Hitomi menggeleng, “Bukan,” ia lalu mengangsurkan ponselnya pada Yuri, “Baca aja deh, aku bingung jelasinnya.”

Meski heran, Yuri kemudian menerima ponsel Hitomi. Ia mengerjap saat melihat satu nama yang terpampang di layar ponsel, “Oh, wow? Dia nanya gitu?”

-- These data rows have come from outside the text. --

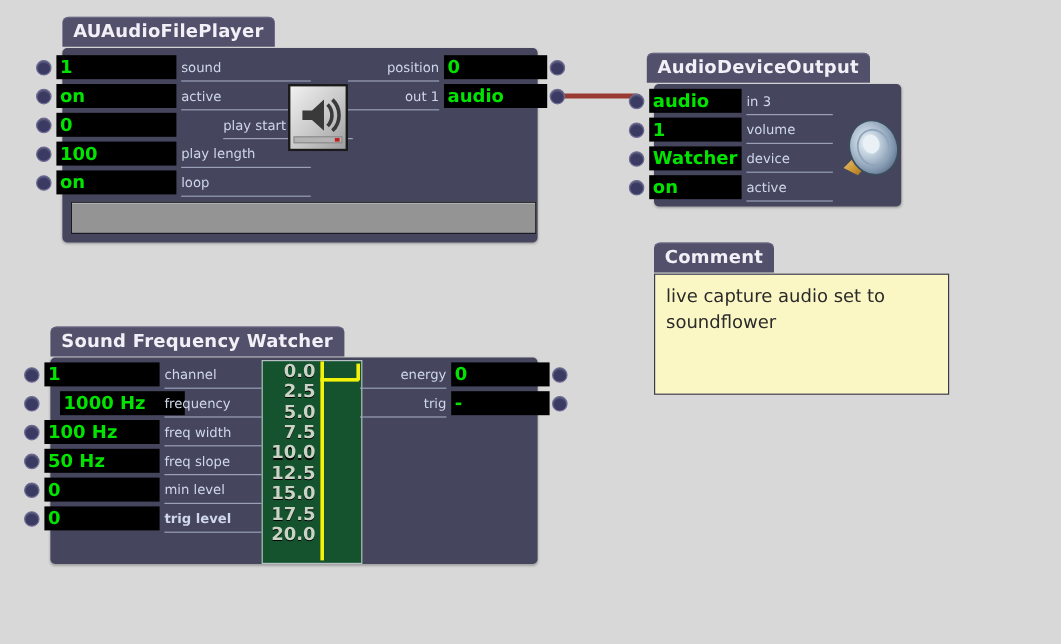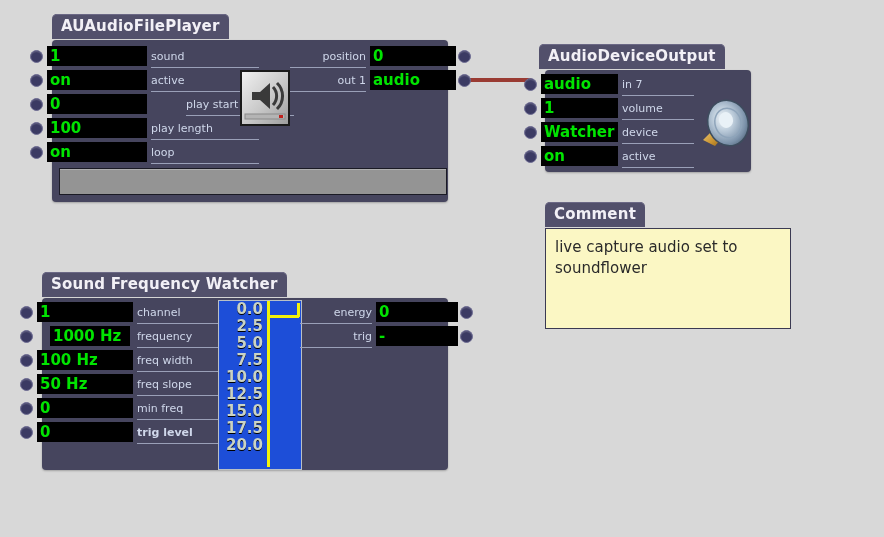--- a/index.html
+++ b/index.html
@@ -84,21 +84,21 @@
     box-shadow:inset 0 1px 0 rgba(255,255,255,.25);
     z-index:4;
   }
 
   
   .icon-box{position:absolute;z-index:4;}
 
   
   .graph{
     position:absolute;
-    background:#1d4ed8;
+    background:#14532d;
     border:1px solid #b9c0c6;
     overflow:hidden;
     z-index:4;
   }
   .graph-axis{position:absolute;background:#f2f20a;}
   .graph-trace{position:absolute;background:#f2f20a;}
   .graph-ticks{
     position:absolute;
     left:0;top:0;
     width:46px;
@@ -211,21 +211,21 @@
 
   <div class="node">
 
     <div class="node-title" style="left:539px;top:44px;">AudioDeviceOutput</div>
 
     <div class="node-body" style="left:545px;top:70px;width:206px;height:102px;"></div>
 
     <div class="row" style="left:524px;top:73px;">
       <div class="port" style="left:0px;"></div>
       <div class="field" style="left:17px;width:77px;">audio</div>
-      <div class="label" style="left:98px;width:72px;">in 7</div>
+      <div class="label" style="left:98px;width:72px;">in 3</div>
     </div>
 
     <div class="row" style="left:524px;top:97px;">
       <div class="port" style="left:0px;"></div>
       <div class="field" style="left:17px;width:77px;">1</div>
       <div class="label" style="left:98px;width:72px;">volume</div>
     </div>
 
     <div class="row" style="left:524px;top:121px;">
       <div class="port" style="left:0px;"></div>
@@ -274,40 +274,40 @@
     <div class="node-body" style="left:42px;top:298px;width:406px;height:172px;"></div>
 
     <div class="row" style="left:20px;top:301px;">
       <div class="port" style="left:0px;"></div>
       <div class="field" style="left:17px;width:96px;">1</div>
       <div class="label" style="left:117px;width:94px;">channel</div>
     </div>
 
     <div class="row" style="left:20px;top:325px;">
       <div class="port" style="left:0px;"></div>
-      <div class="field" style="left:30px;width:80px;">1000 Hz</div>
+      <div class="field" style="left:30px;width:104px;">1000 Hz</div>
       <div class="label" style="left:117px;width:94px;">frequency</div>
     </div>
 
     <div class="row" style="left:20px;top:349px;">
       <div class="port" style="left:0px;"></div>
       <div class="field" style="left:17px;width:96px;">100 Hz</div>
       <div class="label" style="left:117px;width:94px;">freq width</div>
     </div>
 
     <div class="row" style="left:20px;top:373px;">
       <div class="port" style="left:0px;"></div>
       <div class="field" style="left:17px;width:96px;">50 Hz</div>
       <div class="label" style="left:117px;width:94px;">freq slope</div>
     </div>
 
     <div class="row" style="left:20px;top:397px;">
       <div class="port" style="left:0px;"></div>
       <div class="field" style="left:17px;width:96px;">0</div>
-      <div class="label" style="left:117px;width:94px;">min freq</div>
+      <div class="label" style="left:117px;width:94px;">min level</div>
     </div>
 
     <div class="row" style="left:20px;top:421px;">
       <div class="port" style="left:0px;"></div>
       <div class="field" style="left:17px;width:96px;">0</div>
       <div class="label" style="left:117px;width:94px;font-weight:bold;">trig level</div>
     </div>
 
     <div class="graph" style="left:218px;top:300px;width:82px;height:168px;">
       <div class="graph-ticks">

Hitomi mengerang, “Aku pikir dia nggak sepeka itu tahu Yur,” ujarnya, “Maksudku, kalau pun dia peka, kupikir dia nggak akan berani nanya langsung sama aku,” imbuhnya lagi. Yuri kemudian mengembalikan ponsel itu kepada pemiliknya.

“Dia nanya sih, Hii, sama aku,” ujarnya, “Dia ngerasa kamu suka bete kalau dia bahas Kak Chaewon, tapi dia nggak mikir kalian pacaran ya karena kalian main rapi juga,” tambah Yuri lagi, “Cuma ya, dia peka juga, sih.”

“Terus aku harus gimana, Yuri,” gadis itu mencebik, “Aku nggak bisa nambah satu nama lagi di daftar orang yang tahu soal hubungan aku sama Chaewon.”

Yuri terbatuk, “Chaewon? Chaewon?” ia terbeliak, “Udah manggil nama?!”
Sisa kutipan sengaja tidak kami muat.